DATA SHOWN
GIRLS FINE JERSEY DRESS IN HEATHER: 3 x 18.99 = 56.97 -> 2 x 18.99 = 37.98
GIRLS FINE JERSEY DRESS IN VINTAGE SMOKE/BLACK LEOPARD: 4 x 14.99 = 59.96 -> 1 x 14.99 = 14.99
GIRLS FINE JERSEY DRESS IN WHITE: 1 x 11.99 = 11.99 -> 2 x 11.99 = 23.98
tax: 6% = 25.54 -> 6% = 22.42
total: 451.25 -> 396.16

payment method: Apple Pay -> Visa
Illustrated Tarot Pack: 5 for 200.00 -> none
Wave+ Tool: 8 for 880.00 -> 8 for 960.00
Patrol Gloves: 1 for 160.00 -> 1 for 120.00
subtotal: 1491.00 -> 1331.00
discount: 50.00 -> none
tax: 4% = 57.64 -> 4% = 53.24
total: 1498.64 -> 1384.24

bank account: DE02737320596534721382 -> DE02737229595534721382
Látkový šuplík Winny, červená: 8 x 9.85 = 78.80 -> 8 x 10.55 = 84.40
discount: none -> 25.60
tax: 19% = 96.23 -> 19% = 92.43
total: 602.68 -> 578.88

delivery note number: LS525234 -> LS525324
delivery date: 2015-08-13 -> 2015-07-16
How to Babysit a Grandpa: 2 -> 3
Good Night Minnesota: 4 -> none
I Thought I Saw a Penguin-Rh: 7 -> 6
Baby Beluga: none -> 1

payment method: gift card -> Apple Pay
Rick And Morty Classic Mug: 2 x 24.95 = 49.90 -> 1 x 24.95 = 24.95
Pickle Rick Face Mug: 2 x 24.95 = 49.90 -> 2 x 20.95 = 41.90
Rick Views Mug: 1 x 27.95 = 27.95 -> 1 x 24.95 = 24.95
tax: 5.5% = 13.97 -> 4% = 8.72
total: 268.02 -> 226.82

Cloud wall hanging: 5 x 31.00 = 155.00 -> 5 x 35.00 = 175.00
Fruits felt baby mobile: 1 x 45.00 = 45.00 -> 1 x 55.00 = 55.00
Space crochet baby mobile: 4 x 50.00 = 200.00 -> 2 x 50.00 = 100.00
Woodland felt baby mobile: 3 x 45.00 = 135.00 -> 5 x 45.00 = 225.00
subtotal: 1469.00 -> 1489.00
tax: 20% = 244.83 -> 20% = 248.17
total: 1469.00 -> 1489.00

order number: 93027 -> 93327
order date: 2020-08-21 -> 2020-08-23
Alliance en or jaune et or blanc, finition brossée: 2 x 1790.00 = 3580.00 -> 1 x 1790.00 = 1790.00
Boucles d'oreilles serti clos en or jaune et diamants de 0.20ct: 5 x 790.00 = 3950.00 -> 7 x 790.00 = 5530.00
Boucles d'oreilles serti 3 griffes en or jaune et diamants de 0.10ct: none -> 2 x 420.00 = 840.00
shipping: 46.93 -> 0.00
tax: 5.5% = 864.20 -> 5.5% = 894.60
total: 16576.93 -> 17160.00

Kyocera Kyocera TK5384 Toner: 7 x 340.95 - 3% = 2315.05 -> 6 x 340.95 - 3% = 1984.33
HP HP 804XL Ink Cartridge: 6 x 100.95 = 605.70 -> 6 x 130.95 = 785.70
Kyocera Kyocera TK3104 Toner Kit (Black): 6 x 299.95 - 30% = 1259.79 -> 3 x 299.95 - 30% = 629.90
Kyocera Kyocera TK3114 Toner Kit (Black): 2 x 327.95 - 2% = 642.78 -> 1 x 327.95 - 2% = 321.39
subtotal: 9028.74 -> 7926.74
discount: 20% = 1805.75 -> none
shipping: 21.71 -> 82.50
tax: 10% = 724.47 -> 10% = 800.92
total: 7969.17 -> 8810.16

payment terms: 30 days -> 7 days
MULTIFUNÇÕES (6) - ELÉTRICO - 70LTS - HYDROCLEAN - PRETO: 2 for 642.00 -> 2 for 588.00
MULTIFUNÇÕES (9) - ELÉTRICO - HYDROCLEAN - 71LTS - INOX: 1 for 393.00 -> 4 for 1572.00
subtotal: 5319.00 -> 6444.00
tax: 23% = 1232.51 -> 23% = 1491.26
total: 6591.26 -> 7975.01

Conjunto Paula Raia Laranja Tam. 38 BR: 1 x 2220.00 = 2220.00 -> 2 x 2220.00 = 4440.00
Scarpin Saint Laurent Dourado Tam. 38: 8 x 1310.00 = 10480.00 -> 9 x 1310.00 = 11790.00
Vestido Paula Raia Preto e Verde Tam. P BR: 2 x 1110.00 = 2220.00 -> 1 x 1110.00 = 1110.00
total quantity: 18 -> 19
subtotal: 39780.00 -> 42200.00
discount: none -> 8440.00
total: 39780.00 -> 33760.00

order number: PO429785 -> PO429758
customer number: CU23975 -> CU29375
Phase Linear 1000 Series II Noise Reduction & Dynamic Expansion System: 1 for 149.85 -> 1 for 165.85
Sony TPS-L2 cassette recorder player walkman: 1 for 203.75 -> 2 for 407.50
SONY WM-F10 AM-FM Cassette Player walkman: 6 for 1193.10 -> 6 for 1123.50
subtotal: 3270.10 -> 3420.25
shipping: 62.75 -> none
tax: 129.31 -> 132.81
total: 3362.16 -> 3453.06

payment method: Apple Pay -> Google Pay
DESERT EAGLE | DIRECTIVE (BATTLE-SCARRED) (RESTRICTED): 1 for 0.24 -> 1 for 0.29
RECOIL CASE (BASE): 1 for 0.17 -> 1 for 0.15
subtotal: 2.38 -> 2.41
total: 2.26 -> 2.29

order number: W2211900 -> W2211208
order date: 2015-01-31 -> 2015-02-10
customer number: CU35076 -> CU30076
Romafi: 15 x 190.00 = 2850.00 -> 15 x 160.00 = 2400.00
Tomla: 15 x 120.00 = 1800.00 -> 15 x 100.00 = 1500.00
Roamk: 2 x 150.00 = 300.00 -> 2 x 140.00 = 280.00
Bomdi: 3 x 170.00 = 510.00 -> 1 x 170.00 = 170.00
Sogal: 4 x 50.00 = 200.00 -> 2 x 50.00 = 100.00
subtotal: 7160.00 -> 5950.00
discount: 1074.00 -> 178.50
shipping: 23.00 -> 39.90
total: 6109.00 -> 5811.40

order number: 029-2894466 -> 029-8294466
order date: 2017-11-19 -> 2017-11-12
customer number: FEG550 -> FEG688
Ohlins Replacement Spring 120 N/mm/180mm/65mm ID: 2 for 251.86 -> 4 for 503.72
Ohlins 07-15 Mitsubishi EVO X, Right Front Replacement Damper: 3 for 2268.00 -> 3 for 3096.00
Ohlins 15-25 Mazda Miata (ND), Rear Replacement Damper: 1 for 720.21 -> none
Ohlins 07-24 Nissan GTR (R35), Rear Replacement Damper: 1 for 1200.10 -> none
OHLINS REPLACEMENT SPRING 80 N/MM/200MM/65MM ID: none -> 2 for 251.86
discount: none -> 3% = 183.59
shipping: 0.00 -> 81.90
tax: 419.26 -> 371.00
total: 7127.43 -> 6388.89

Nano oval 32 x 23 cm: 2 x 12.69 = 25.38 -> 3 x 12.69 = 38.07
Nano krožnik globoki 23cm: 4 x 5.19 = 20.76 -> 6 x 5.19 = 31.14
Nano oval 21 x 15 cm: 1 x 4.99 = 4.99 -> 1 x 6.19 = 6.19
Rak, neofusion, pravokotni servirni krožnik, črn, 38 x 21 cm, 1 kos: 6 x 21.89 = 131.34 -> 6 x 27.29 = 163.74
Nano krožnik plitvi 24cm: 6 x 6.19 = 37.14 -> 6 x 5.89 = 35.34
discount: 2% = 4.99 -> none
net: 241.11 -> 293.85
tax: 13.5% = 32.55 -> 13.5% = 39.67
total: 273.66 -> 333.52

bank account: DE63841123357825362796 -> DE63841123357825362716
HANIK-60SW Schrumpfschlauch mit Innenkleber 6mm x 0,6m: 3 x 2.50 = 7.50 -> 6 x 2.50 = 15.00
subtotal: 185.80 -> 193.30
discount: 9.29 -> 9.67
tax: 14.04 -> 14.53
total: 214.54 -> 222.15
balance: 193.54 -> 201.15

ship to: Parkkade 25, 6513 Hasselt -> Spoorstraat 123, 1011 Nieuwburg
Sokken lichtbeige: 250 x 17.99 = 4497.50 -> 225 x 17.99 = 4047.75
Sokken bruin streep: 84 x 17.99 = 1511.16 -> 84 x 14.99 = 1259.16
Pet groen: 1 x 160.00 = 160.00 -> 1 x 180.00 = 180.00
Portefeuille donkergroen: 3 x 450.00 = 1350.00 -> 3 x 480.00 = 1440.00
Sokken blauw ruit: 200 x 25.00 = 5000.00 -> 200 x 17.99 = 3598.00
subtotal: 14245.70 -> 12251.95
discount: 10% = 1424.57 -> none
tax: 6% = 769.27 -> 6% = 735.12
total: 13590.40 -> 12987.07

TASK BRIEF
Return word for word the line with "bank account: DE63841123357825362796" and every line after it through the end of the records above.

RESPONSE AREA
bank account: DE63841123357825362796 -> DE63841123357825362716
HANIK-60SW Schrumpfschlauch mit Innenkleber 6mm x 0,6m: 3 x 2.50 = 7.50 -> 6 x 2.50 = 15.00
subtotal: 185.80 -> 193.30
discount: 9.29 -> 9.67
tax: 14.04 -> 14.53
total: 214.54 -> 222.15
balance: 193.54 -> 201.15

ship to: Parkkade 25, 6513 Hasselt -> Spoorstraat 123, 1011 Nieuwburg
Sokken lichtbeige: 250 x 17.99 = 4497.50 -> 225 x 17.99 = 4047.75
Sokken bruin streep: 84 x 17.99 = 1511.16 -> 84 x 14.99 = 1259.16
Pet groen: 1 x 160.00 = 160.00 -> 1 x 180.00 = 180.00
Portefeuille donkergroen: 3 x 450.00 = 1350.00 -> 3 x 480.00 = 1440.00
Sokken blauw ruit: 200 x 25.00 = 5000.00 -> 200 x 17.99 = 3598.00
subtotal: 14245.70 -> 12251.95
discount: 10% = 1424.57 -> none
tax: 6% = 769.27 -> 6% = 735.12
total: 13590.40 -> 12987.07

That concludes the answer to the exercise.